Standard etici, certificazione e sensibilizzazione dei cittadini-consumatori dovrebbero permettere di mitigare il fenomeno e relegare le imprese criminali in un mercato secondario, più rischioso e meno redditizio di quello in cui possono muoversi adesso.
Una volta circoscritta la dimensione del fenomeno, illegalità e irregolarità possono essere aggredite più efficacemente dal braccio repressivo degli Ispettorati del lavoro.
Il mercato dei beni è unico in tutta l'Unione e non è pensabile una soluzione nazionale. Standard e bollini devono essere adottati almeno a livello europeo, così come avviene per DOP/IGP, CE e ISO.
Briciole sparse tra Bruxelles e Strasburgo
Tempo fa, il Parlamento Europeo aveva iniziato ad affrontare l'argomento del "pull factor", ossia della rilevanza delle decisioni dei cittadini-consumatori nella affermazione e diffusione di etica di business. Il tema era stato promosso e sostenuto soprattutto da UK nel mandato parlamentare 2004-2006. Traccia di quei lavori preliminari è, per esempio, nel Documento 52005AE1257 del 3 febbraio 2006.

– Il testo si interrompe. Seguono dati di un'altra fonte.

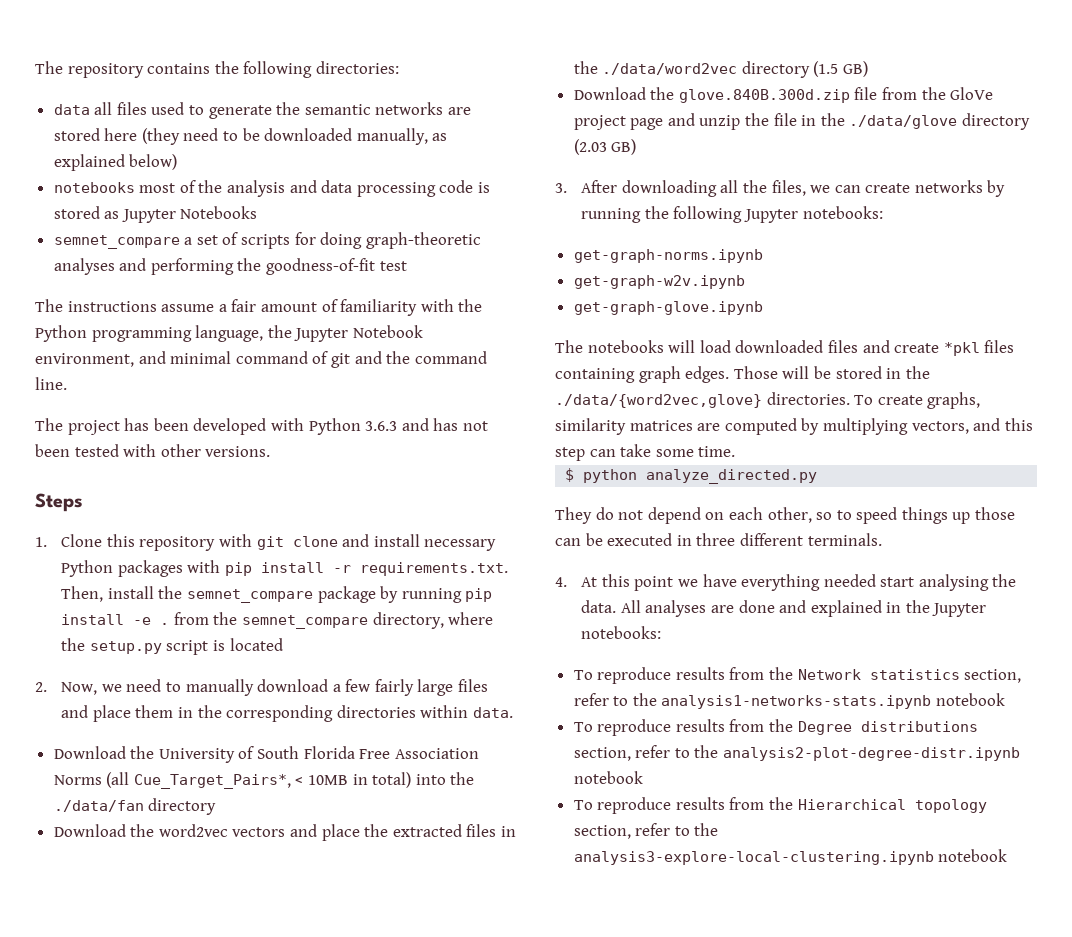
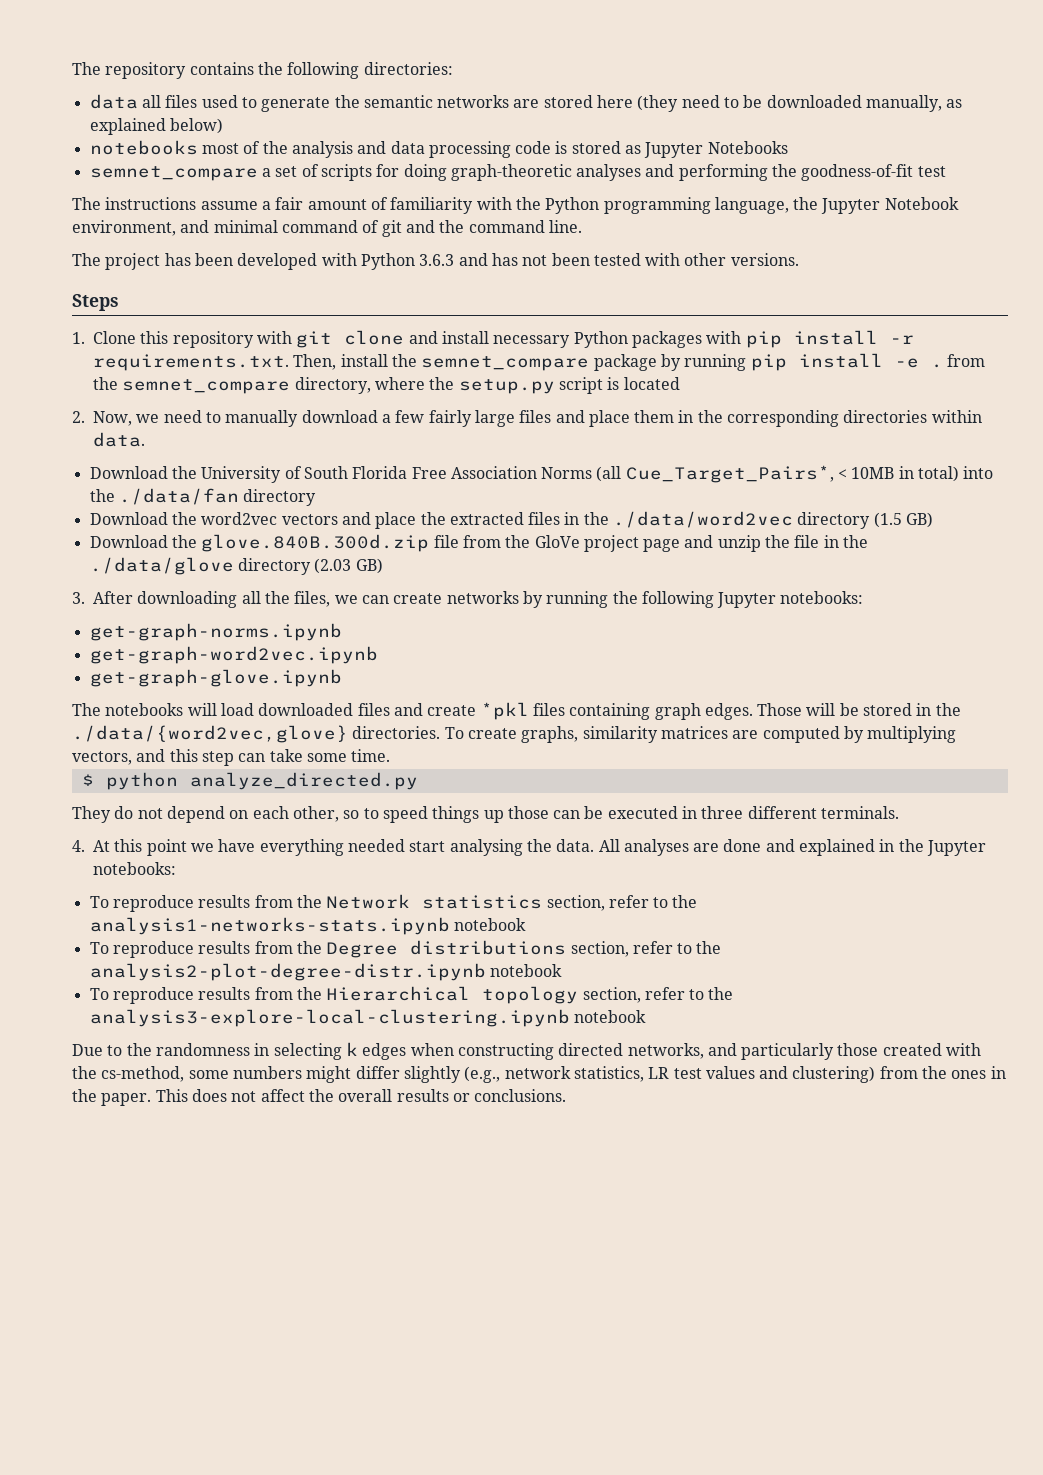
[573,275,745,289] get-graph-w2v.ipynb -> [89,646,378,664] get-graph-word2vec.ipynb
(1008, 855) none -> [72,1042,982,1060] [72,1066,1006,1083] [72,1089,567,1106] // Due to the randomness in selecting k edges when constructing directed networks, and particularly those created with the cs-method, some numbers might differ slightly (e.g., network statistics, LR test values and clustering) from the ones in the paper. This does not affect the overall results or conclusions.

Successivamente è stato approfondito il problema del commercio equo e dei contratti agricoli tra parti squilibrate, con l'emanazione della Direttiva 633/2019 del 17 aprile 2019.
Questa Direttiva è stato un indubbio segnale positivo, ma si resta purtroppo lontano da un approccio sistemico che aspiri a coinvolgere tutti i consumatori nelle scelte quotidiane. Si pensi a quale potrebbe essere l'impatto, di qui a 15-20 anni, quando diventeranno maggiorenni e autonomi i cittadini europei nati e cresciuti all'interno delle nuove regole di riconoscimento dell'etica di business.
C'è tanto spazio per agire, ma servono una Politica e delle Istituzioni in grado di superare proteste e veti delle lobbies.